Ärzte Zeitung: Die Forschungspraxis im hausärztlichen ambulanten Bereich ist ja nicht neu. Jetzt planen sie aber mit den Forschungspraxen-Netzen in einer ganz anderen Größenordnung. Was genau haben Sie vor?

Professor Ferdinand M. Gerlach: Wir hatten bisher punktuell zum Beispiel in Frankfurt – nur mit Bordmitteln unterstützt – schon Forschungspraxen und auch Forschungspraxen-Netzwerke. Aber jetzt geht es darum, diese auf ein professionelles international konkurrenzfähiges Niveau zu heben und auch flächendeckend an mehreren Standorten in Deutschland aufzubauen.

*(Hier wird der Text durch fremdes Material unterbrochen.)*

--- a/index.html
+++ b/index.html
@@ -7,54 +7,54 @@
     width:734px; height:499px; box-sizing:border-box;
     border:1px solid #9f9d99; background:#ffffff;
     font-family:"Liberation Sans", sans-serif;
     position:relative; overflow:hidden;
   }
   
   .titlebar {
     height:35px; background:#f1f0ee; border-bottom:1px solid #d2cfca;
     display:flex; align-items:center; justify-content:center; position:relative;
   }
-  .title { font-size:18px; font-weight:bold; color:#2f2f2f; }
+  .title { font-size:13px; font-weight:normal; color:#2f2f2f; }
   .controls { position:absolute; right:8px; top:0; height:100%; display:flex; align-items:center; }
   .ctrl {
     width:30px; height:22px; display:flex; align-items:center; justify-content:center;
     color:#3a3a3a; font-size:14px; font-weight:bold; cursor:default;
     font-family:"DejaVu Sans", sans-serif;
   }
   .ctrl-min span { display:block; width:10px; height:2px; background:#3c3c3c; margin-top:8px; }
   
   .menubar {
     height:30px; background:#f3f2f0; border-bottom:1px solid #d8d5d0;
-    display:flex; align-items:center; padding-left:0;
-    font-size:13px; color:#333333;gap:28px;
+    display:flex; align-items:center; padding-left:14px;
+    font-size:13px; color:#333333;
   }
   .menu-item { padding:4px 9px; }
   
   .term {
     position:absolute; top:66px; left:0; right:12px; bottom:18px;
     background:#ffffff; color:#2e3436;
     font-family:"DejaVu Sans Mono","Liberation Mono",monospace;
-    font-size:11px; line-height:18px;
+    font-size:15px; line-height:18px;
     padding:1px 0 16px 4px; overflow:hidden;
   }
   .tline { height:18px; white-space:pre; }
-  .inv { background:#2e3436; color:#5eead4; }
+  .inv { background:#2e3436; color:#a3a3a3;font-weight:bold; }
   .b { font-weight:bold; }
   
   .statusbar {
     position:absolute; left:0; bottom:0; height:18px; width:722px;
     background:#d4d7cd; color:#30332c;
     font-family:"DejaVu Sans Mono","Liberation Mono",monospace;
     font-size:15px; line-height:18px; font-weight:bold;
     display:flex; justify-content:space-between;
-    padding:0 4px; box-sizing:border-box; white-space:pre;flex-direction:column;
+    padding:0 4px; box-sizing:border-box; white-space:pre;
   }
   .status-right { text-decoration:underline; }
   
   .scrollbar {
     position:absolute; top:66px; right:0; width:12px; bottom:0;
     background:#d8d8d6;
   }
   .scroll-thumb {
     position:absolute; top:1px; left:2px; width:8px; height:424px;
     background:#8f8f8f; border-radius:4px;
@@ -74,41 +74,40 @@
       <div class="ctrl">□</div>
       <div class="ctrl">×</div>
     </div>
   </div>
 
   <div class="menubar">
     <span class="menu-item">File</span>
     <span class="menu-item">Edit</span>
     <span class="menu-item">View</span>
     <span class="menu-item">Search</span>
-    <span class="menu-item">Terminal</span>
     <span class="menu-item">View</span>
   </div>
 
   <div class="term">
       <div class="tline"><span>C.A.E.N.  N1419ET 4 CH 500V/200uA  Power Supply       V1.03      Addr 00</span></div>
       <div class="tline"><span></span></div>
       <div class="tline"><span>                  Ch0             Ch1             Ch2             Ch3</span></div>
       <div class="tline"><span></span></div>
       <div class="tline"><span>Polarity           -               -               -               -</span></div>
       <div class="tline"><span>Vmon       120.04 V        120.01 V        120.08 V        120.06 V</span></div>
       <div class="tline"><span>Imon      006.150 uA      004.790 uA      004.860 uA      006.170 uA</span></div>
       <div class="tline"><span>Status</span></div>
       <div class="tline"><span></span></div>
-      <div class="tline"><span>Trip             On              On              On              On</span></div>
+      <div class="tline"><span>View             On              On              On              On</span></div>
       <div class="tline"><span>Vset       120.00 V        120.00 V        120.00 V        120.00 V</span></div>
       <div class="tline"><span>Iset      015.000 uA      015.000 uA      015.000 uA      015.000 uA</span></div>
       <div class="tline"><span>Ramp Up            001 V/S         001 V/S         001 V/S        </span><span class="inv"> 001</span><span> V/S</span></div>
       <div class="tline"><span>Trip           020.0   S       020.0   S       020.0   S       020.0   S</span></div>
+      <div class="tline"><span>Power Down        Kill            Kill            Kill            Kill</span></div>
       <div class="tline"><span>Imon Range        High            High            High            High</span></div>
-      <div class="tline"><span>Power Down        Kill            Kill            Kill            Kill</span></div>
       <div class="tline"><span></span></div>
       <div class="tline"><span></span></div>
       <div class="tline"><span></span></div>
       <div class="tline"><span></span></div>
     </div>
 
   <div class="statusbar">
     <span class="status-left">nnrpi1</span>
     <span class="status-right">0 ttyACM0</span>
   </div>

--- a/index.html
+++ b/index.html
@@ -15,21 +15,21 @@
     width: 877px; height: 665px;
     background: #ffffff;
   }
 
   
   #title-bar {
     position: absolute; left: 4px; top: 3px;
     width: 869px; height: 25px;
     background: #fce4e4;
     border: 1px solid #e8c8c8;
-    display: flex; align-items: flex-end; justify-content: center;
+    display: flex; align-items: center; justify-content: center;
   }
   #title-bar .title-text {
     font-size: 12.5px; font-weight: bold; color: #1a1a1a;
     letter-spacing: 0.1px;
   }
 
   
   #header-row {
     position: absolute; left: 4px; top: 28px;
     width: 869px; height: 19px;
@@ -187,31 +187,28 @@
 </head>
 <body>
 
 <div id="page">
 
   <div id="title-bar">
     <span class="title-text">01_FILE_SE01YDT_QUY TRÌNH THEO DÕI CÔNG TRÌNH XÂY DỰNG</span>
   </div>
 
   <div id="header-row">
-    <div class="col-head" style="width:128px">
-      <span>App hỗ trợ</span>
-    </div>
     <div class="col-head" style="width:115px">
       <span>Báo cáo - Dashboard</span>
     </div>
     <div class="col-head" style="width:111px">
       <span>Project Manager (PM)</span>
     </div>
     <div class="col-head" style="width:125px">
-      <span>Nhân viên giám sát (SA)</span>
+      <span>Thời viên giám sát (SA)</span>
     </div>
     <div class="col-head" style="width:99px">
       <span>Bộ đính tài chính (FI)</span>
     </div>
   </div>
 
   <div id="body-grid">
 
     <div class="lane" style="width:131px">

Deshalb werden nun in allen bundesweit geplanten sechs transregionalen Forschungspraxen-Netzen Strukturen vor Ort etabliert, um die Netzwerke zu entwickeln. Zum Teil müssen diese – wie in Dresden – neu aufgebaut, zum Teil wie bei uns in Frankfurt erheblich ausgebaut werden. Und es wird erstmalig auch eine bundesweite Koordination geben. Dadurch können wir auf ein ganz anderes Qualitätsniveau als bislang kommen.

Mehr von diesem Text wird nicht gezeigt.